___ DATA PROVIDED
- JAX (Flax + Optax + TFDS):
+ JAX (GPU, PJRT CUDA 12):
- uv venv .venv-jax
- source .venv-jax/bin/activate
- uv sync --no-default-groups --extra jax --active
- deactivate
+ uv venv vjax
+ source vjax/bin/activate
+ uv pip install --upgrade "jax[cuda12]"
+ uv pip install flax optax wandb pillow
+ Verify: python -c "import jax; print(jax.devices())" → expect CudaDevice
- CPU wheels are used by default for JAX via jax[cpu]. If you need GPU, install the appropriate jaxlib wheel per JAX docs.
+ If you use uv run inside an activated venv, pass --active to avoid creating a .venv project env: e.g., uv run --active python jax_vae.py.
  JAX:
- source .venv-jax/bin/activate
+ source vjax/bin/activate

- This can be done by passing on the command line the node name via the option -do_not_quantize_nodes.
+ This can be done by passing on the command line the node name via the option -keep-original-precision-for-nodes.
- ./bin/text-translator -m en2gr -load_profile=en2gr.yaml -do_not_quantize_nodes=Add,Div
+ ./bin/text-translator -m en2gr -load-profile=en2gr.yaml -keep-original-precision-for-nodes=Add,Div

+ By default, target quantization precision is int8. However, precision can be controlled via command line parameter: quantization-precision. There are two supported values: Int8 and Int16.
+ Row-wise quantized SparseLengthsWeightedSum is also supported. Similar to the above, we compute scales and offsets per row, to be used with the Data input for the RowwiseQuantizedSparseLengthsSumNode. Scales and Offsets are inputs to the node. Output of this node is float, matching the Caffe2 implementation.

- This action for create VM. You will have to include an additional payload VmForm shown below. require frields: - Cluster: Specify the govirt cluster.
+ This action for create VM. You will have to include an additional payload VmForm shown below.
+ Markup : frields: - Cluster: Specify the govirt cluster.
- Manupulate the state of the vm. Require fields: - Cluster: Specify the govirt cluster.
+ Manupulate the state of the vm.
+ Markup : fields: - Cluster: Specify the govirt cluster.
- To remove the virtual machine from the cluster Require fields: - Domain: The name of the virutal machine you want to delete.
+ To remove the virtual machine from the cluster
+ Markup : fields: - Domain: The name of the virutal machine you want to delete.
______
Where a line above contains the word "state", copy that line.

WRITTEN SOLUTION:
- Manupulate the state of the vm. Require fields: - Cluster: Specify the govirt cluster.
+ Manupulate the state of the vm.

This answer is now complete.